___ Data records

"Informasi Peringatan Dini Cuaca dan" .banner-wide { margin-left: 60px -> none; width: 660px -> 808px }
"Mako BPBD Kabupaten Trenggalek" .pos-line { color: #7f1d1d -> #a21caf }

______
___ Data records

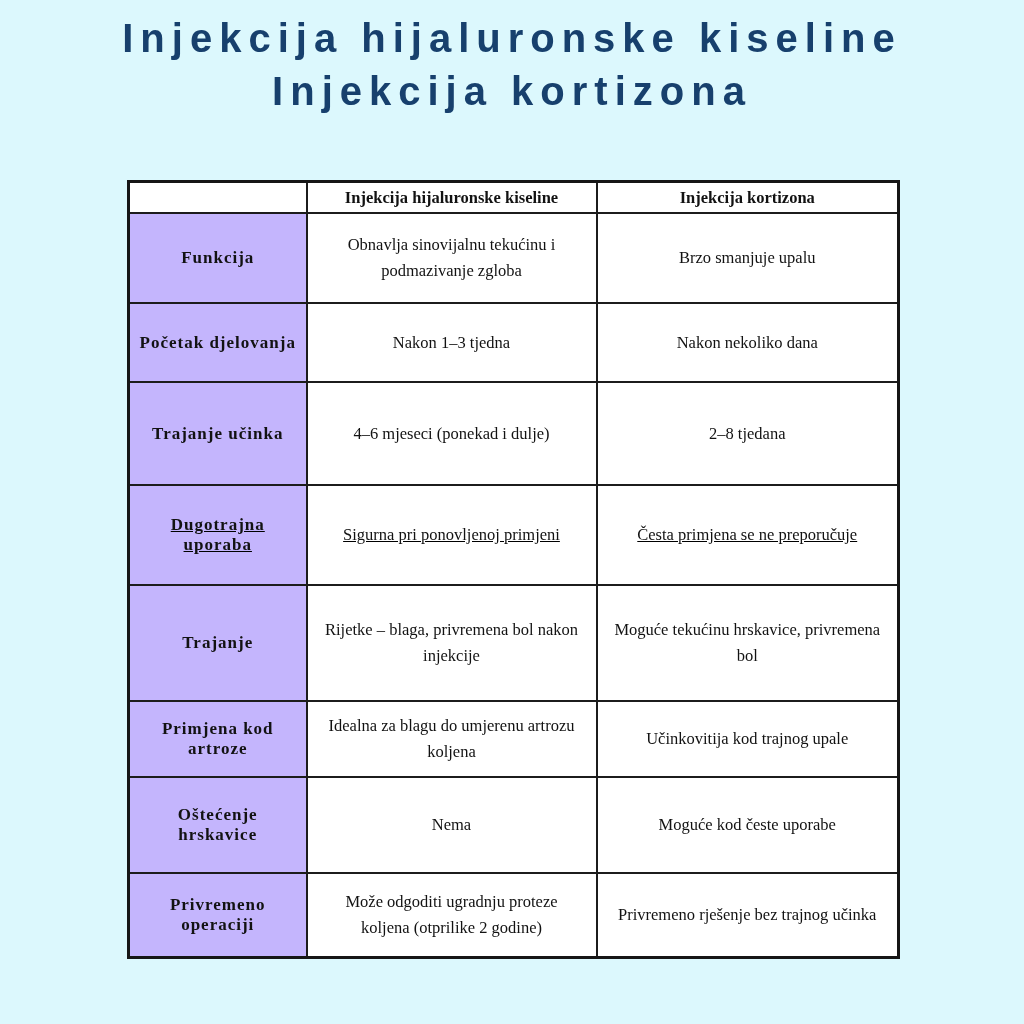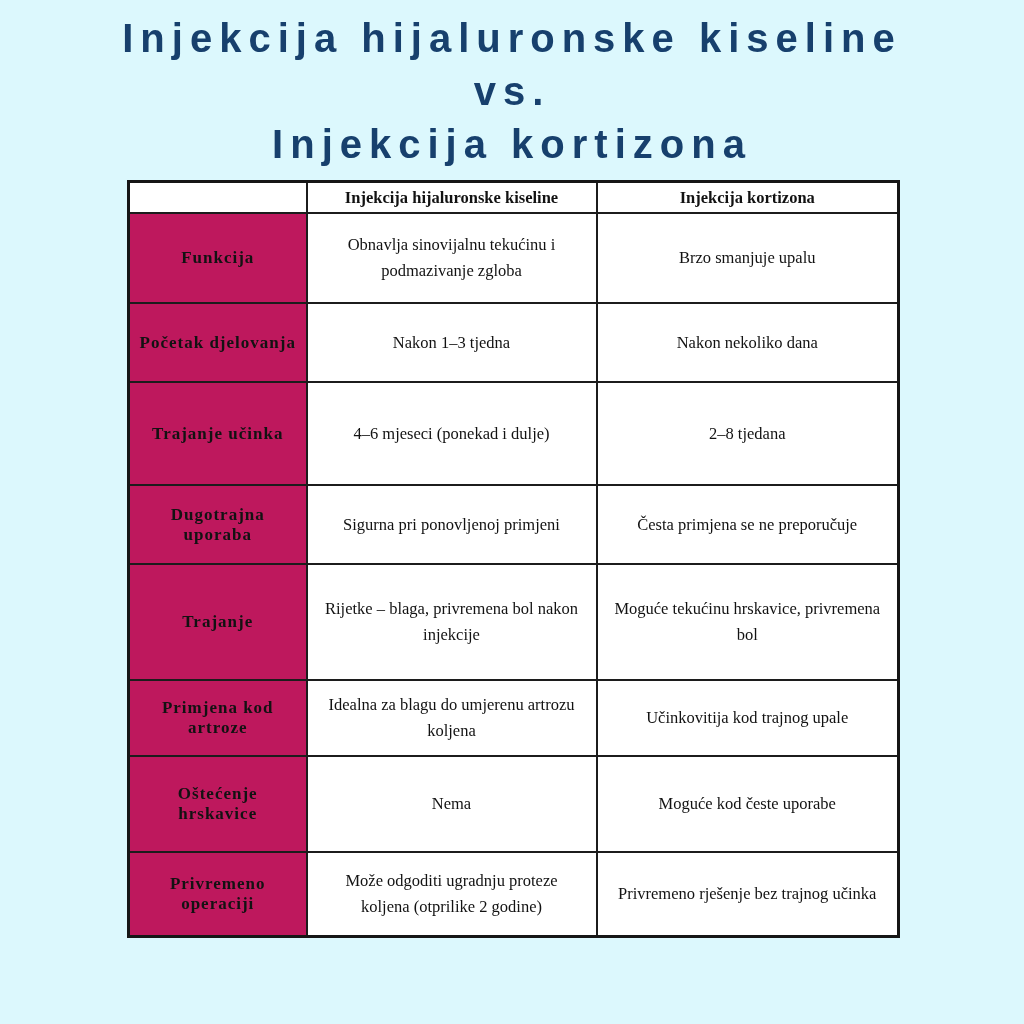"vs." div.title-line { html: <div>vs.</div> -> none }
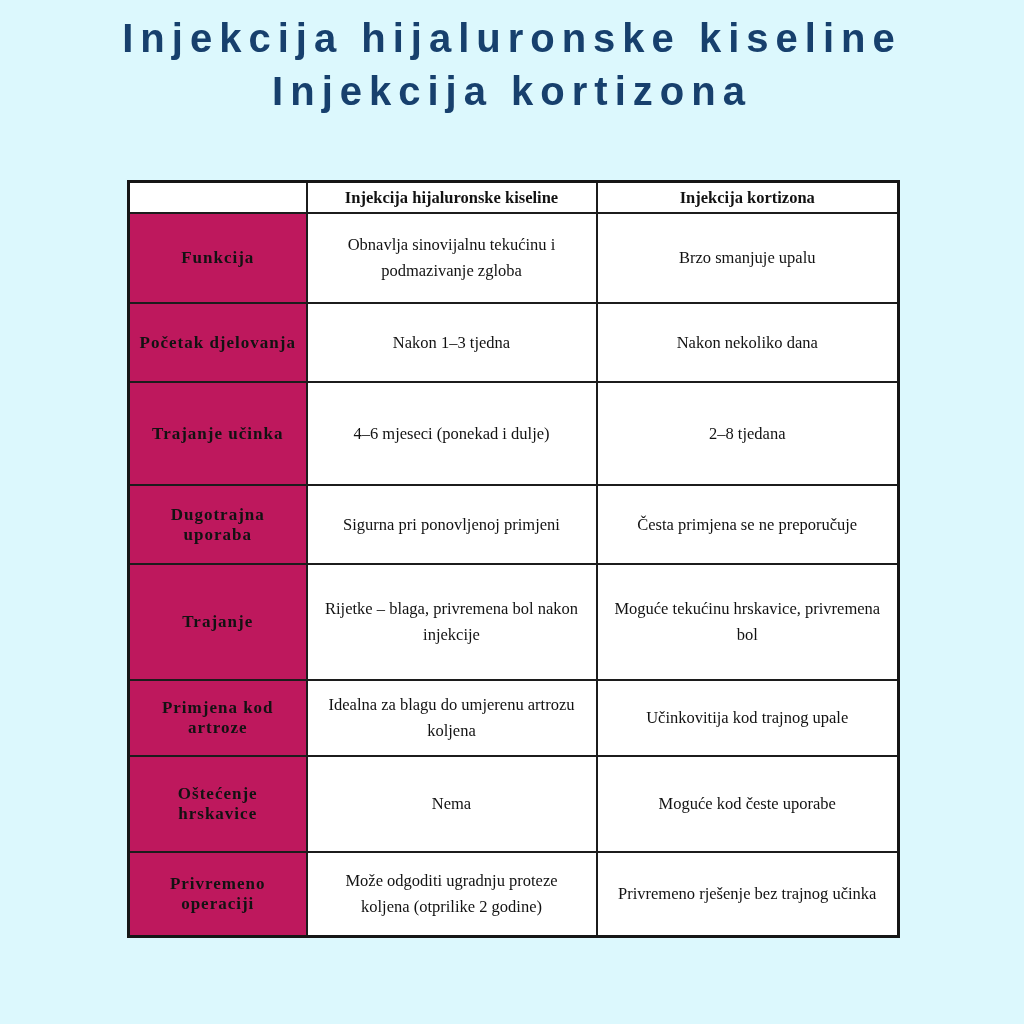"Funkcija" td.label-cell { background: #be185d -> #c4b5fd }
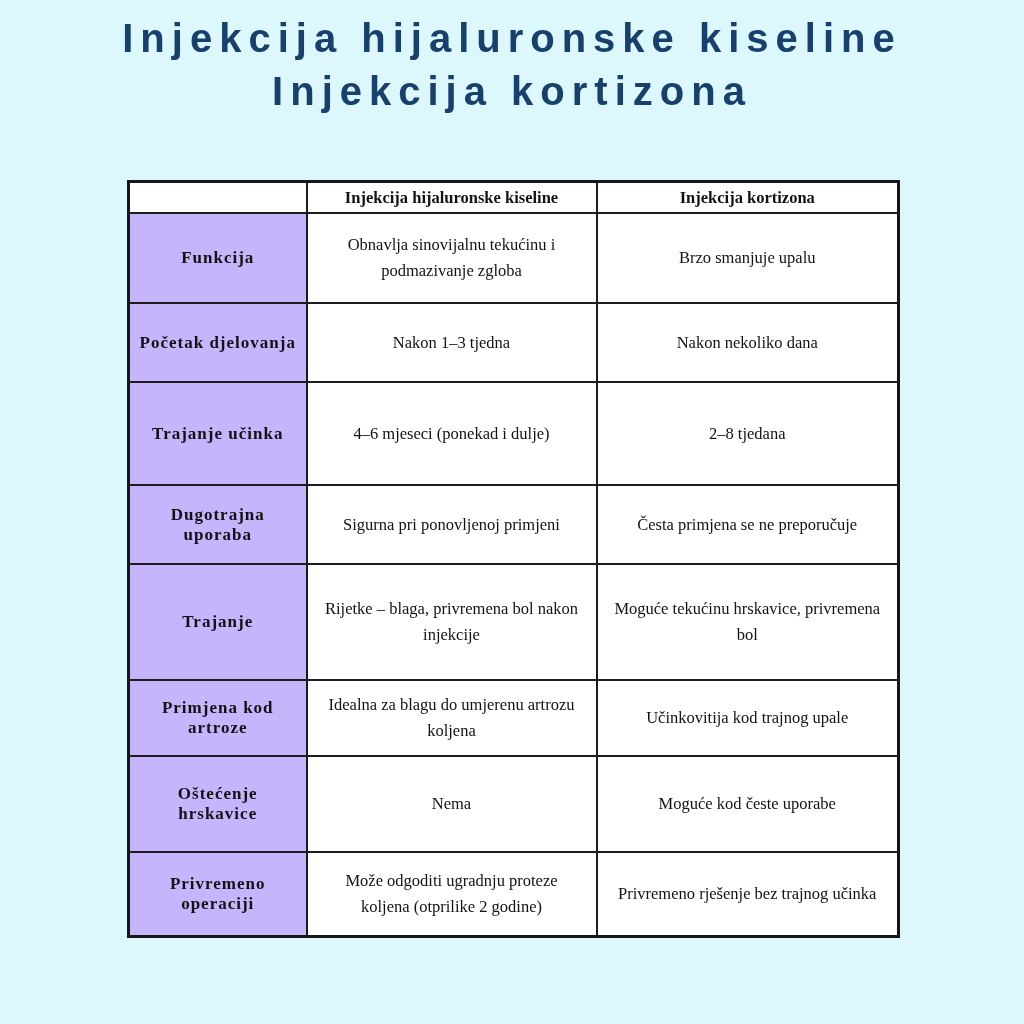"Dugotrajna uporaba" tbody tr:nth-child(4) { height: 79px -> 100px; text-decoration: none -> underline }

______

• Instructions to follow:
Would you transcribe the lines above exactly, going from the line bearing "html: <div>vs.</div> ->" through the line bearing "height: 79px ->", and drop the pictures from the copy?

• Answer space:
"vs." div.title-line { html: <div>vs.</div> -> none }
"Funkcija" td.label-cell { background: #be185d -> #c4b5fd }
"Dugotrajna uporaba" tbody tr:nth-child(4) { height: 79px -> 100px; text-decoration: none -> underline }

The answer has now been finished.